At first glance IQ tests seem incredibly reliable as evidenced by the 0.98 reliability (standard error (SE) of 2 points) reported for the WAIS-IV. But how was this number arrived at? For most subtests, reliability was measured by randomly dividing the subtest in half (odd vs even items), taking the correlation between both halves, and then correcting the correlation for the full length of the subtest.

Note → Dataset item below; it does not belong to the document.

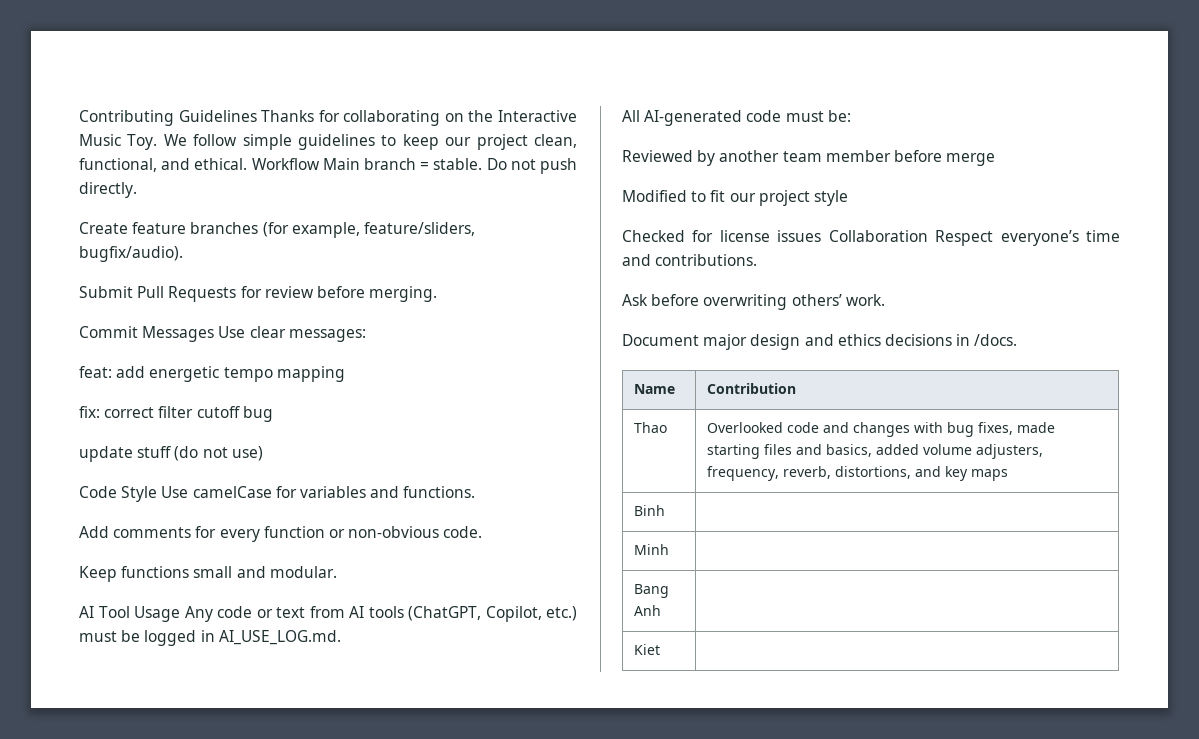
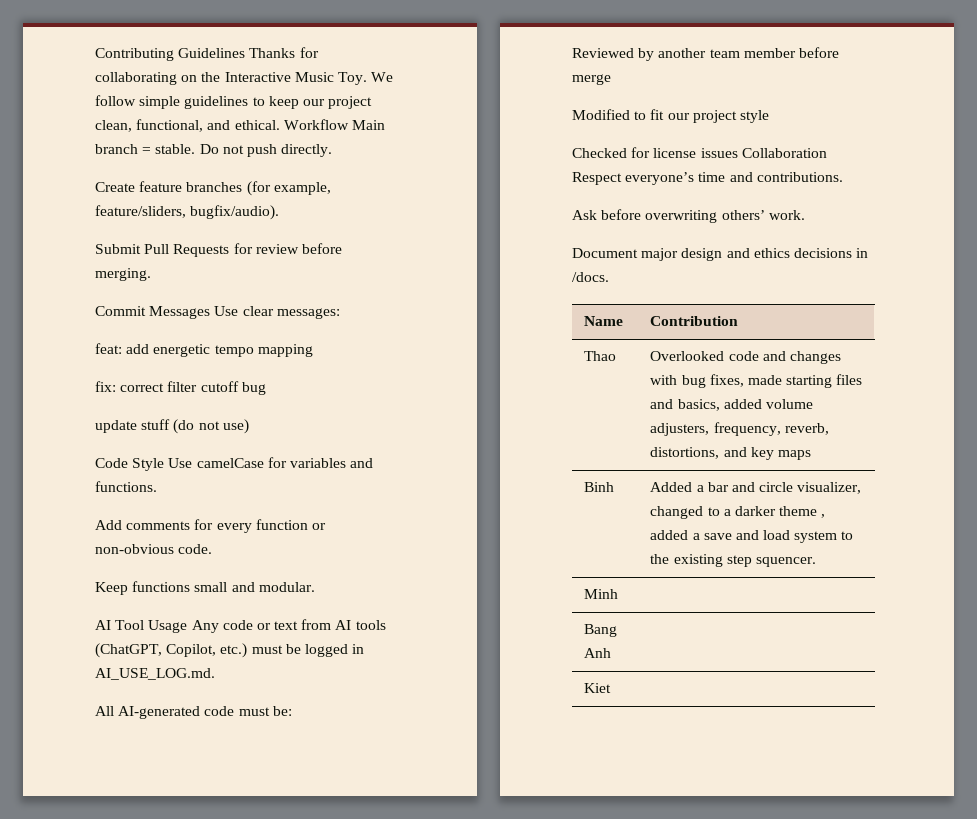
- Binh |
+ Binh | Added a bar and circle visualizer, changed to a darker theme , added a save and load system to the existing step squencer.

Once they have the reliabilities for all the individual subtests, they then combine them into a composite reliability for the entire scale.

But if the subtest level reliability is calculated by randomly dividing the subtests items into odd or even numbered items, why not calculate the full-scale IQ reliability by dividing the subtests into odd or even numbered subtests? The WAIS-IV might be an extremely reliable measure of how smart you are on the abilities measured by the WAIS-IV, but are the abilities measured by the WAIS-IV a representative sample of all cognitive abilities?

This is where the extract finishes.